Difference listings
- - - - - - -

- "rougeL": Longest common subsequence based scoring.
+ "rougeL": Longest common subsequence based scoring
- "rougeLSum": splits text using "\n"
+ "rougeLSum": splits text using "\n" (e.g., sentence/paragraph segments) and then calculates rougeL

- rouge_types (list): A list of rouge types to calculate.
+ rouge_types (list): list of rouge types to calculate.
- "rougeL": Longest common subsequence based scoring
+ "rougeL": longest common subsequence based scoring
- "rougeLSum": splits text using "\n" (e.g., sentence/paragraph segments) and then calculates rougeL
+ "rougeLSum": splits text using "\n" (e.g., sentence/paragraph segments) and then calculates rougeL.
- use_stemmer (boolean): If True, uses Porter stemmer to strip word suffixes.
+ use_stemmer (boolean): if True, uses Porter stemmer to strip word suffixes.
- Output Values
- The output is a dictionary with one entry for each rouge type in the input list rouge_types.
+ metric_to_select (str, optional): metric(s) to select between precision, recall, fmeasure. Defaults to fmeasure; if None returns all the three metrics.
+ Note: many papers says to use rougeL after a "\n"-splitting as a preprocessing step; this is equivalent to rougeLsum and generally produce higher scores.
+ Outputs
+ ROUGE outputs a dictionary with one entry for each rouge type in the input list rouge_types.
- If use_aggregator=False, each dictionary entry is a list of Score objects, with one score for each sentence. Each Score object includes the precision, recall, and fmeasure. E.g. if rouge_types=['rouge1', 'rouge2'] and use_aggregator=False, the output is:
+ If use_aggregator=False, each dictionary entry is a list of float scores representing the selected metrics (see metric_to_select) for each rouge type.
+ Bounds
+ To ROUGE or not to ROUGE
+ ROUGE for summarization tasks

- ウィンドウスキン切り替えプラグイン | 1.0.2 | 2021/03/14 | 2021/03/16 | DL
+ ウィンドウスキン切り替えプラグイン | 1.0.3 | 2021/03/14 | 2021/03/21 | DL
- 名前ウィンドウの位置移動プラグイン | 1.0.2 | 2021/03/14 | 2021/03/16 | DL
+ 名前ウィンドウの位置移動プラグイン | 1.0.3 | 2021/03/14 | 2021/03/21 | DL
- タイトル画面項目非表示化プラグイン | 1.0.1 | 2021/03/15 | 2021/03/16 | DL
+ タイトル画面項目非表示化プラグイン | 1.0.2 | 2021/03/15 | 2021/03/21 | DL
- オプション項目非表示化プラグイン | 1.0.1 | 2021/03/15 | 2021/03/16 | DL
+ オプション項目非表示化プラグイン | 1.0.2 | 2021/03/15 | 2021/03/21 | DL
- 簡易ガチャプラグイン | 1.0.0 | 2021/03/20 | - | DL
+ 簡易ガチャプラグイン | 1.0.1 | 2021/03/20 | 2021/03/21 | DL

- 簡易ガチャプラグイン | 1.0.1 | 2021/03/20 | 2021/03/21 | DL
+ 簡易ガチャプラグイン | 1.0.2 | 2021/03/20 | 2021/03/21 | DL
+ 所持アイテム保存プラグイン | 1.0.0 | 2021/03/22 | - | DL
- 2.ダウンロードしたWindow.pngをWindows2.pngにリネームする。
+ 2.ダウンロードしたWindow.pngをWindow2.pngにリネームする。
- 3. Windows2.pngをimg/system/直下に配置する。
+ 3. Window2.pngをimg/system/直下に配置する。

- - - - - - -

=== Task brief ===
Among the lines above, please find those with "strip" and copy them.

=== Finished task ===
- use_stemmer (boolean): If True, uses Porter stemmer to strip word suffixes.
+ use_stemmer (boolean): if True, uses Porter stemmer to strip word suffixes.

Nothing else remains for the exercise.